Wednesday, September 30, 2015

Enrich Your Life: Befriend an Extrovert if You’re an Introvert, or an Introvert if You’re an Extrovert




I went to the movies recently with a friend. It was billed as an action comedy and I was looking forward to some good laughs. What I hadn’t realized is that the movie was 90% action and 10% comedy. Oh, the comedy was great! We’re talking LOL rolling in the aisles funny--and the action was just as good. As long as your thing is roller-coaster hyper-warp in-your-face action. Great stuff, but by the end of the movie I was limp as a rag.

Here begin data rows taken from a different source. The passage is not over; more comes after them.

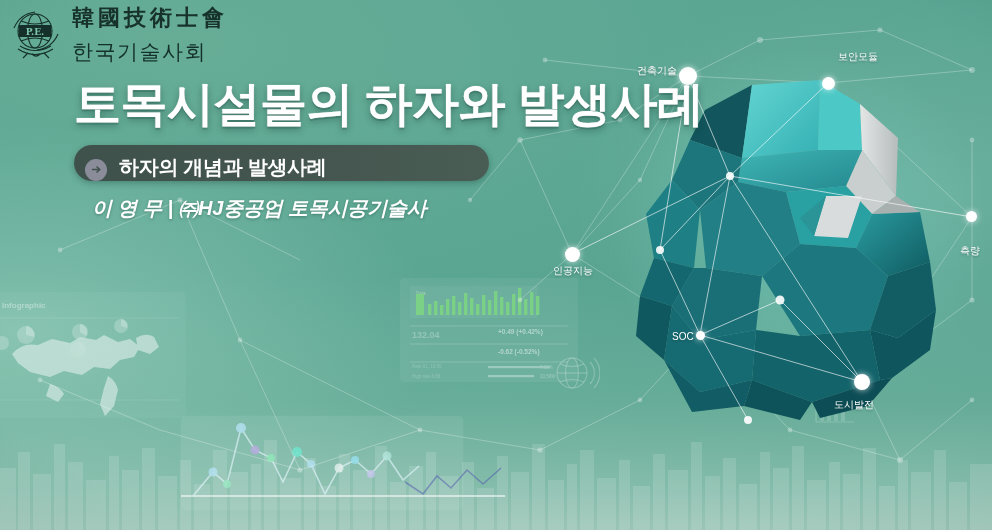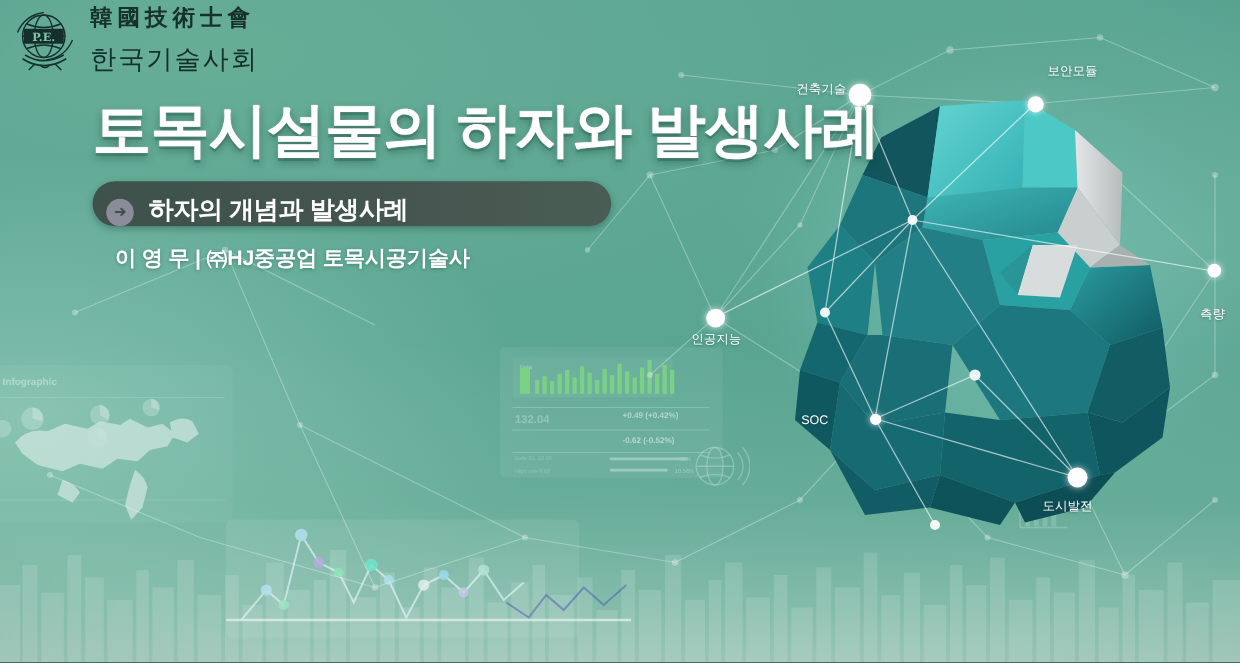--- a/index.html
+++ b/index.html
@@ -50,21 +50,21 @@
     left: 8px; top: 6px;
     display: flex;
     align-items: center;
     gap: 8px;
     z-index: 40;
   }
   #org-logo .mark { width: 56px; height: 52px; flex: none; }
   #org-logo .names { display: flex; flex-direction: column; line-height: 1; }
   #org-logo .hanja {
     font-family: "DejaVu Serif", "Liberation Serif", serif;
-    font-size: 18px;
+    font-size: 22px;
     font-weight: 700;
     letter-spacing: 4px;
     color: #17312b;
     margin-bottom: 13px;
   }
   #org-logo .hangul {
     font-size: 21px;
     font-weight: 400;
     letter-spacing: 1.5px;
     color: #13302a;
@@ -114,25 +114,26 @@
   #subtitle-text {
     font-size: 20px;
     font-weight: 700;
     color: #ffffff;
     letter-spacing: -0.3px;
   }
 
   #presenter-line {
     margin-top: 14px;
     margin-left: 18px;
-    font-size: 17px;
+    font-size: 20px;
     font-weight: 700;
     color: #ffffff;
     letter-spacing: -0.2px;
     text-shadow: 0 1px 3px rgba(25,70,60,0.45);
+    font-style: italic;
   }
 
   
   #network-graphic {
     position: absolute;
     inset: 0;
     z-index: 20;
     pointer-events: none;
   }
   .node-label {
@@ -509,21 +510,21 @@
   <div class="node-dot" style="left:822px; top:77px;  width:13px; height:13px;"></div>
   <div class="node-dot" style="left:966px; top:211px; width:11px; height:11px;"></div>
   <div class="node-dot" style="left:565px; top:247px; width:15px; height:15px;"></div>
   <div class="node-dot" style="left:696px; top:331px; width:9px;  height:9px;"></div>
   <div class="node-dot" style="left:854px; top:374px; width:16px; height:16px;"></div>
 
   <div class="node-label" style="left:637px; top:64px;">건축기술</div>
   <div class="node-label" style="left:838px; top:50px;">보안모듈</div>
   <div class="node-label" style="left:960px; top:226px;margin-top:18px;">측량</div>
   <div class="node-label" style="left:553px; top:264px;">인공지능</div>
-  <div class="node-label" style="left:641px; top:331px;">SOC</div>
+  <div class="node-label" style="left:672px; top:331px;">SOC</div>
   <div class="node-label" style="left:834px; top:398px;">도시발전</div>
 
   <div id="org-logo">
     <span class="mark">
       <svg viewBox="0 0 56 52">
         <g stroke="#15302a" stroke-width="1.1" fill="none">
           <circle cx="27" cy="23" r="17"></circle>
           <ellipse cx="27" cy="23" rx="7.5" ry="17"></ellipse>
           <line x1="10" y1="23" x2="44" y2="23"></line>
           <path d="M13 13 q14 6 28 0"></path>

As I dragged my exhausted introvert self out of the theater, my friend was bounding down the aisle: “Wasn’t that terrific?! I feel so energized I could jump the moon! Let’s go clubbing!” I barely managed a weak giggle in response.

In typical extrovert fashion, my friend was revitalized by the action, recharged by every crash, boom and splat. I, in typical introvert fashion, wanted nothing more than to crawl into bed and recuperate for oh, 10 hours. Get up for a few, and then take a nap. Even though I’d done nothing more than sit in a movie theater for a couple of hours, I was utterly depleted by all that adrenalin charged action.

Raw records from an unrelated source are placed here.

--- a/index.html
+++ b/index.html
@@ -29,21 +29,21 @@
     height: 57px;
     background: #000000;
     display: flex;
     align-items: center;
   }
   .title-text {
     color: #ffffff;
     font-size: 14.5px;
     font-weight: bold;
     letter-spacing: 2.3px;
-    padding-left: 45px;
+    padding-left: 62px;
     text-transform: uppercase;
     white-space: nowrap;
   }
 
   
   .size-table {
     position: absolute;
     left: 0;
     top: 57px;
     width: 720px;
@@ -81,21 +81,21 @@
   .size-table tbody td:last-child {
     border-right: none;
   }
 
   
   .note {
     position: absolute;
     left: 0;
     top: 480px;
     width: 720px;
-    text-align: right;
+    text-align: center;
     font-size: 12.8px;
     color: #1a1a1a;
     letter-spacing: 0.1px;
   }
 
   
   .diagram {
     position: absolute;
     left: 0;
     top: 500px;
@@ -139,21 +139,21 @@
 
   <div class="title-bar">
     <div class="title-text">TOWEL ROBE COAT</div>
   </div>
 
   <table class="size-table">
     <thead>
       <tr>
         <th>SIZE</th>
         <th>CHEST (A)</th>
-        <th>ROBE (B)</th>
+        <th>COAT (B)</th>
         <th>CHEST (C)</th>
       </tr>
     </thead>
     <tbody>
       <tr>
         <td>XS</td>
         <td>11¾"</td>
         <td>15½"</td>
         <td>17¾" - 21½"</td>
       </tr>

Such is the essential difference between an introvert and an extrovert. An introvert thrives on inner stimulation--thinking, quiet reading, silence. An extrovert thrives on outer stimulation--parties, people, socializing.

Now you would think, gee, just make sure all your friends are the same as you: introverts with introverts, extroverts with extroverts. Yet here am I, a died in the wool inveterate introvert, saying “NO!!” That’s not what you want! Not if you want a full life.

Because as much as I like thinking, quiet reading and silence, I would never have those LOL moments in a movie theater without my extrovert friend. Or gone to a raucous concert, clapping and cheering with the best of them. Or found out how much fun I could have participating in party games, instead of observing from the sidelines.

The very differences between us have opened me to a world of experiences I would otherwise never have known, much less learned to enjoy. And my extrovert friend has confided to me that he has been expanded by the depth of the conversations we sometimes indulge in, the magic of silence we’ve shared hiking a trail, or watching a flight of pelicans over the ocean.

People are wonderful. The more we appreciate and enjoy our differences, the more we enrich our own lives, as well as the lives of others.